Amazing progress PeteG! I know I have been silent on this post for a while, but coming back to this thread, so much has been done! It seems every time I take a look at this thread, an entirely new part of the ship has been finished. I can never really put this into words, but this is quite the undertaking. (The best I can do is take pre-molded and pre-colored parts and snap them together (LEGO)). Thank you for sharing this journey with this community, and I hope everything is SHIP SHAPE! (:
Thank You so much. I am finally catching up to where I am currently in the build.
 
I had some bad experience before with the wooden decks on plastic models, and I almost forbid myself to buy them :D But your Artwox Titanic deck in 1:350 makes me reconsider!
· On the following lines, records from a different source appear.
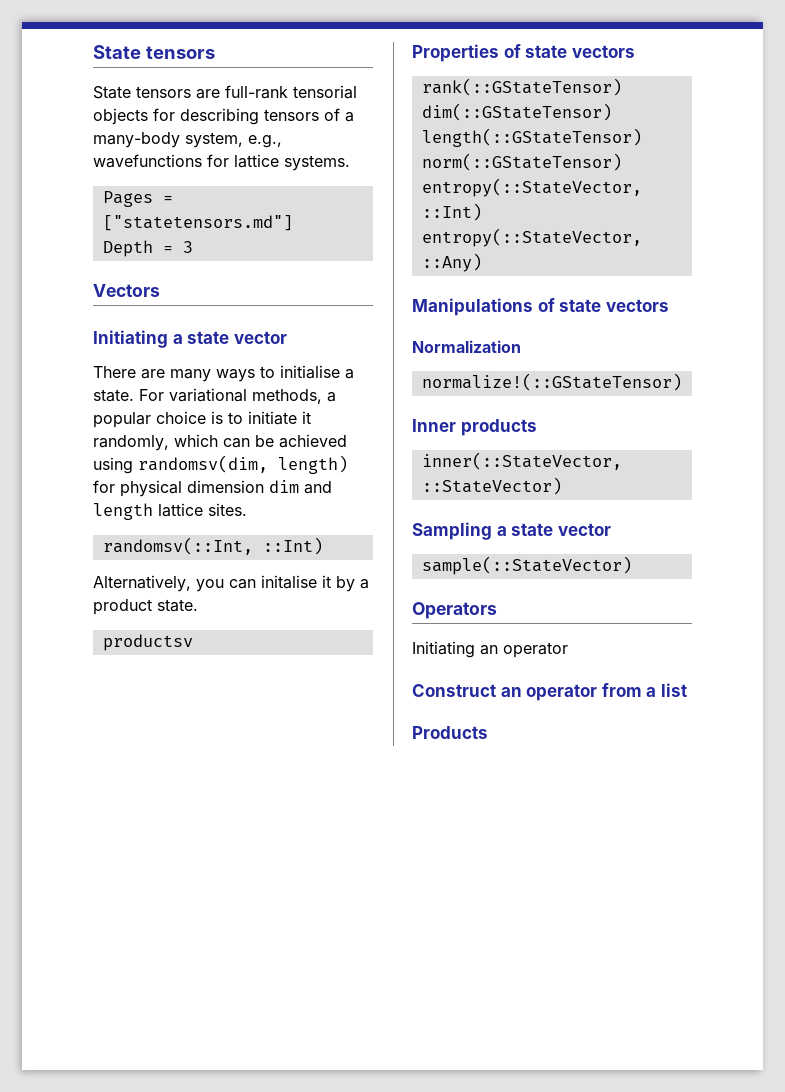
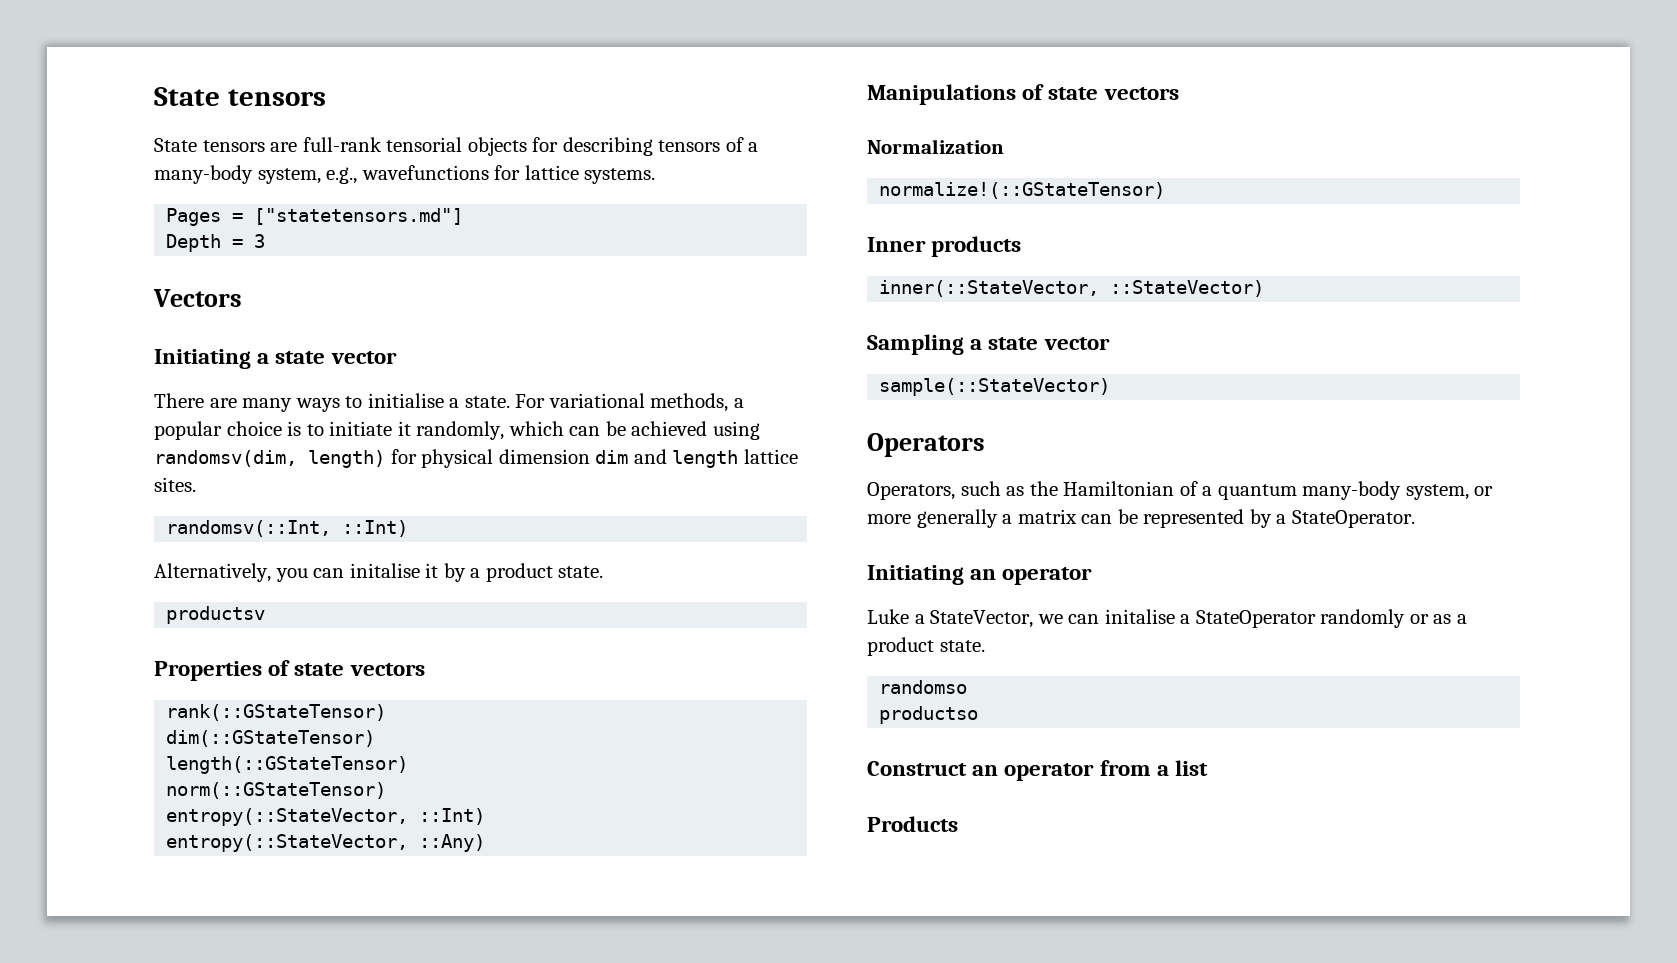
+ Operators, such as the Hamiltonian of a quantum many-body system, or more generally a matrix can be represented by a StateOperator.
  Initiating an operator
+ Luke a StateVector, we can initalise a StateOperator randomly or as a product state.
+ randomso
+ productso

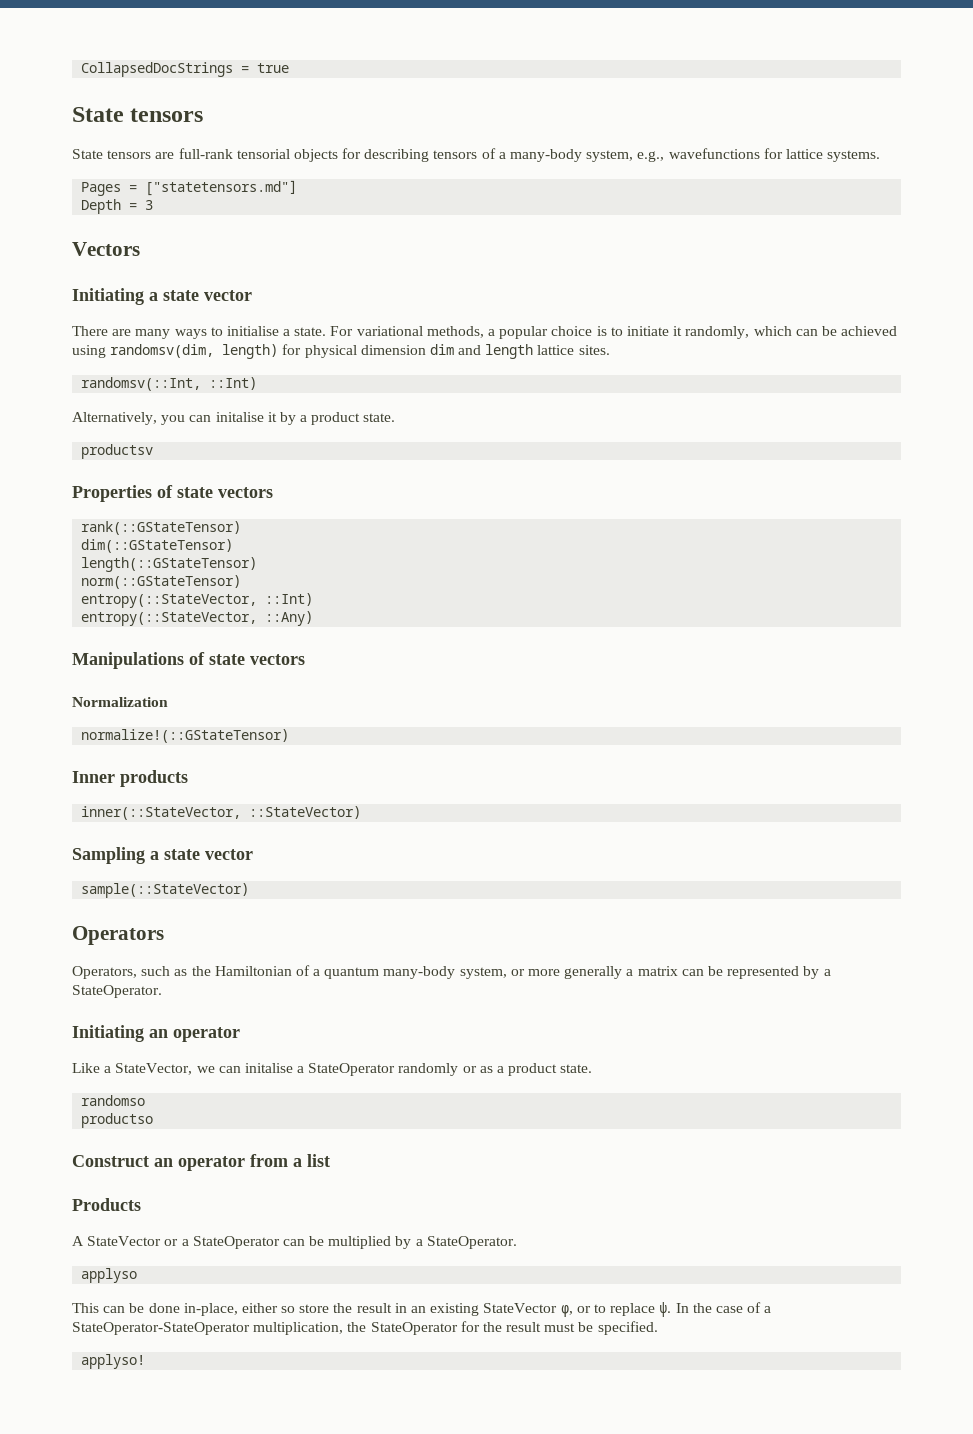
+ CollapsedDocStrings = true
- Luke a StateVector, we can initalise a StateOperator randomly or as a product state.
+ Like a StateVector, we can initalise a StateOperator randomly or as a product state.
+ A StateVector or a StateOperator can be multiplied by a StateOperator.
+ applyso
+ This can be done in-place, either so store the result in an existing StateVector ϕ, or to replace ψ. In the case of a StateOperator-StateOperator multiplication, the StateOperator for the result must be specified.
+ applyso!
Thumbsup
 
I had some bad experience before with the wooden decks on plastic models, and I almost forbid myself to buy them :D But your Artwox Titanic deck in 1:350 makes me reconsider! Thumbsup
You know I was a little worried too, but followed YouTube videos by guys like Ben at The Midwest Model Shop and TheModelBoatGuy and it worked
 
Lets talk about the Dadoe Line

Per Wiki, This is a area painted for high traffic areas such as the well decks. Third class passengers used these areas for recreation. Also your main cargo hatches are mostly located on the well decks along with the 3t cranes. So, the paint scheme was designed to hide the dirt, scuffs, and soot that would have surely occurred on an operational cruise ship of that time period.

As we know the top section is painted flat white and the lower section is painted Dark Mast. Now what is the color dark mast??? Its described as a reddish/ rust / brownish/ orche color. I decided to follow Bob Read's articles Color Guide for Olympic Class Ships and An Examination of the Color “Dark Mast” Found on Titanic at Titanic Cad Plans.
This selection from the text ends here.